▶ **RECORDS TO USE**
+++++

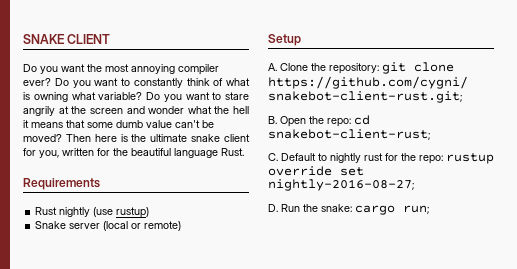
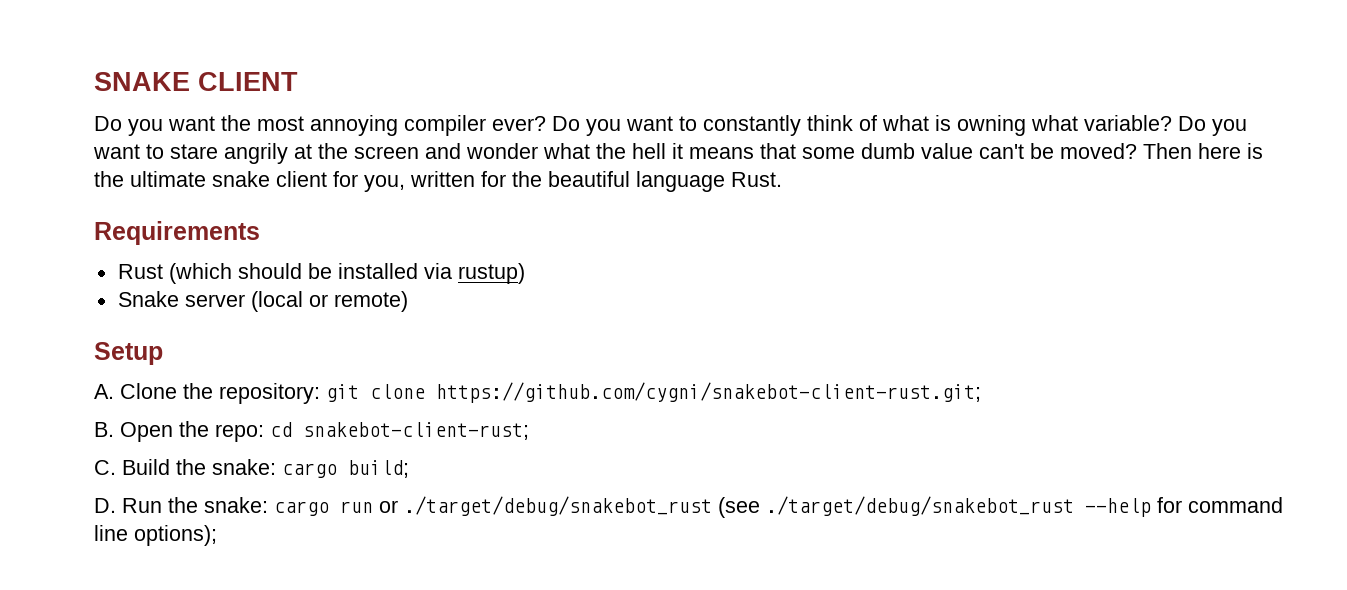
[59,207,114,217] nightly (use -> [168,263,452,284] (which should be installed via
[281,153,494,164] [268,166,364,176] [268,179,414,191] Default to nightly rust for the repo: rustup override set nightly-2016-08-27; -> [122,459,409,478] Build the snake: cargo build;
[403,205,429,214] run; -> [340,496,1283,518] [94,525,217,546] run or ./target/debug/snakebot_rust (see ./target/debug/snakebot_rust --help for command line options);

+++++

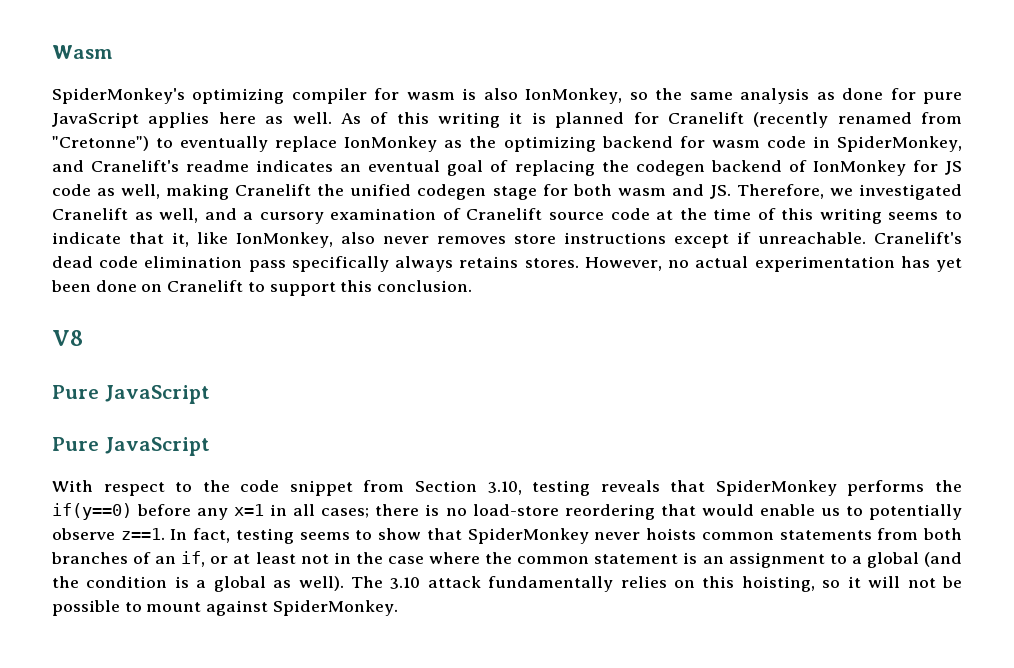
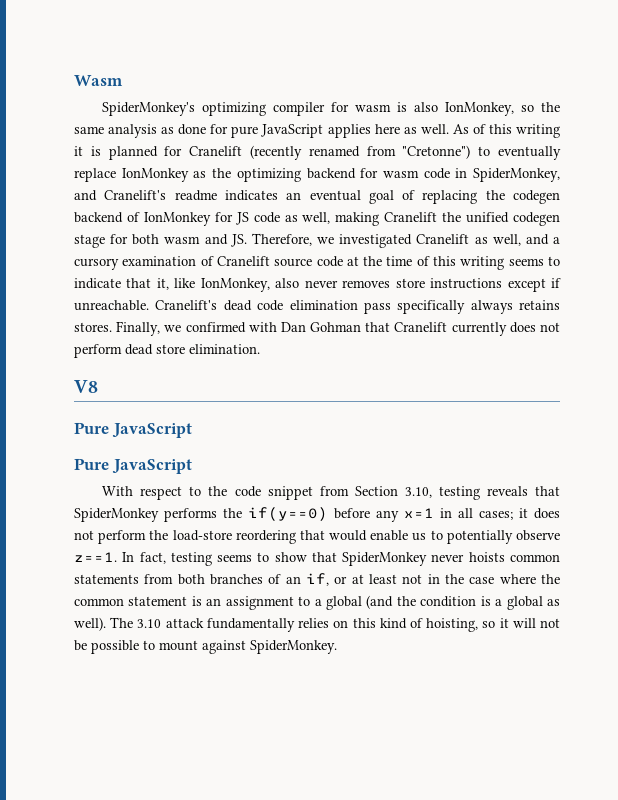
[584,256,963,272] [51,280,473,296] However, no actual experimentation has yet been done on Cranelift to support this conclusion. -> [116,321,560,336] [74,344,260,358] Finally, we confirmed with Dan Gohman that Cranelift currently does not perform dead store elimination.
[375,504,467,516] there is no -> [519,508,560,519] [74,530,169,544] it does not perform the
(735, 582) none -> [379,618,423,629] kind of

+++++

▶ **ABOUT THIS EXERCISE**
Above are the records. Print exactly, and only, the lines from the line with "[59,207,114,217] nightly (use" to the line with "[403,205,429,214] run; ->", both inclusive.

▶ **ANSWER SPACE**
[59,207,114,217] nightly (use -> [168,263,452,284] (which should be installed via
[281,153,494,164] [268,166,364,176] [268,179,414,191] Default to nightly rust for the repo: rustup override set nightly-2016-08-27; -> [122,459,409,478] Build the snake: cargo build;
[403,205,429,214] run; -> [340,496,1283,518] [94,525,217,546] run or ./target/debug/snakebot_rust (see ./target/debug/snakebot_rust --help for command line options);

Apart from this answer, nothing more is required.